Put differently, the disobedient party cannot weaponize the desire to ensure compliance to mess up the litigation by not complying.

2) Same with the point someone made after class that a default means the case won't be resolved on the merits. Yes, the goal is resolution on the merits, where litigation functions as it should. But a party cannot interfere with the litigation, then complain about non-merits resolution. Compare a court issuing a default judgment under FRCP 55 if the defendant fails to answer--the defendant cannot avoid the default ("but then we will not resolve on the merits") by refusing to litigate.

2.5) For a real-world example of these points: See the reporting and commentary around the lawsuits by parents of the Sandy Hook shooting victims against Alex Jones. Jones refused to cooperate in discovery, the judge defaulted him on liability, then held trial on damages, awarding multi-millions in damages. Many argued that the court had violated the First Amendment by denying Jones the opportunity to raise (potentially valid) First Amendment defenses. But valid substantive defenses or rights do not allow you to ignore the rules of litigation. At some point (and the court was very patient), misbehavior within litigation leads to the loss of rights.

3) (b)(2)(A)(v) and (vi) are opposite sides of the coin--the disobedient party loses if it will not comply. (v) (dismissal) applies where the disobedient party brought the claim; (vi) (default) applies, as in our case, where the disobedient party is defending the claim.

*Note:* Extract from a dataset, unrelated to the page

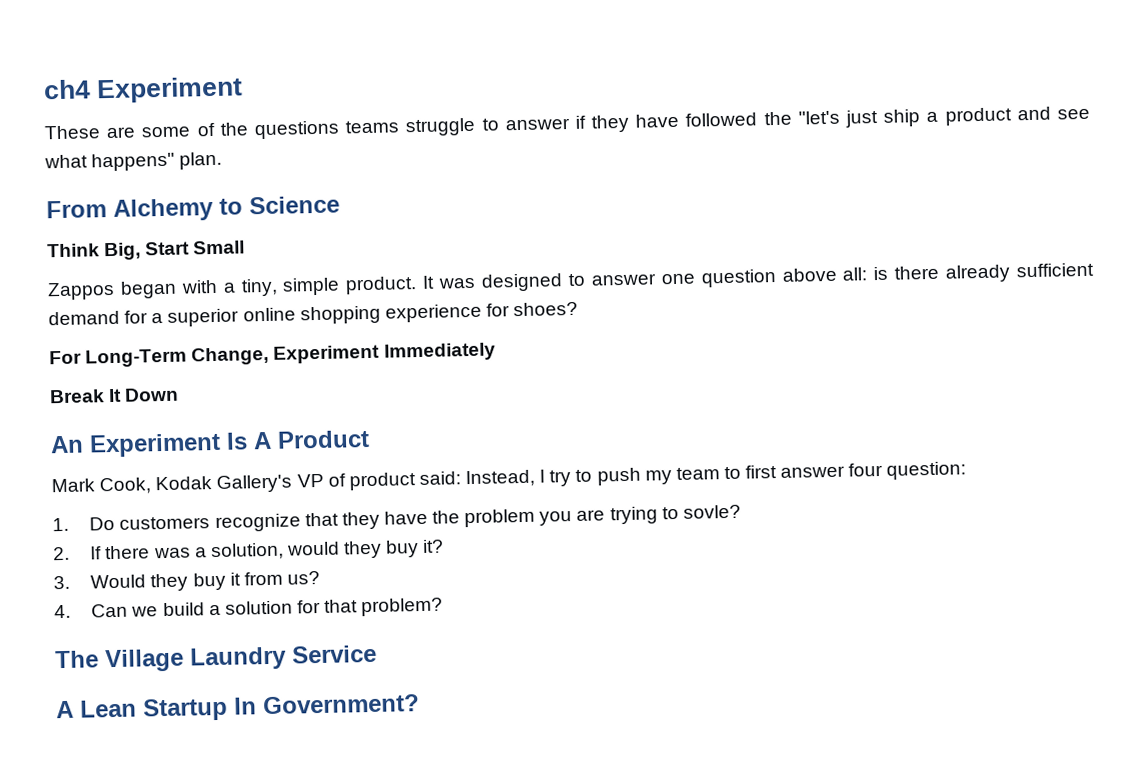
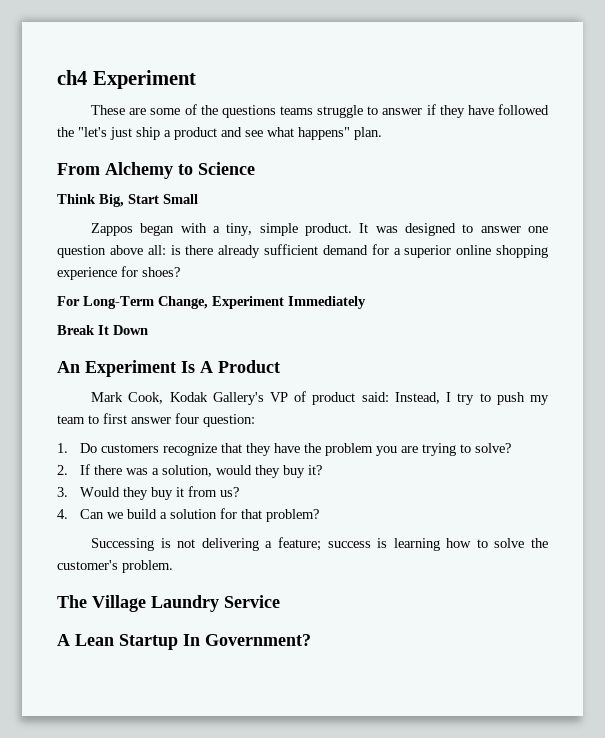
[682,504,741,519] sovle? -> [475,443,512,453] solve?
(444, 607) none -> [91,537,549,551] [57,560,173,573] // Successing is not delivering a feature; success is learning how to solve the customer's problem.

4) See FRCP 37(a)(2)(C), which gives the court the option of imposing costs of the motion, including attorney's fees, in lieu of the listed (a)(2)(A) sanctions. So on the first go-round, a court could decide to impose costs, give the party additional time to comply, and see what happens. If it still does not comply, then an (a)(2)(A) sanction becomes appropriate. Again, it depends on the nature and blatantness of the disobedience.

Friday, March 14, 2025

For Wednesday

Friday audio--Section A, Section B. Prelim Exam due at the beginning of class next Thursday. Essay # 6 will post at 12:30 p.m. on Thursday.

We continue with Summary Judgment: Standards and Procedures. Be sure to review FRCP 50.

   • What is the connection between discovery and summary judgment?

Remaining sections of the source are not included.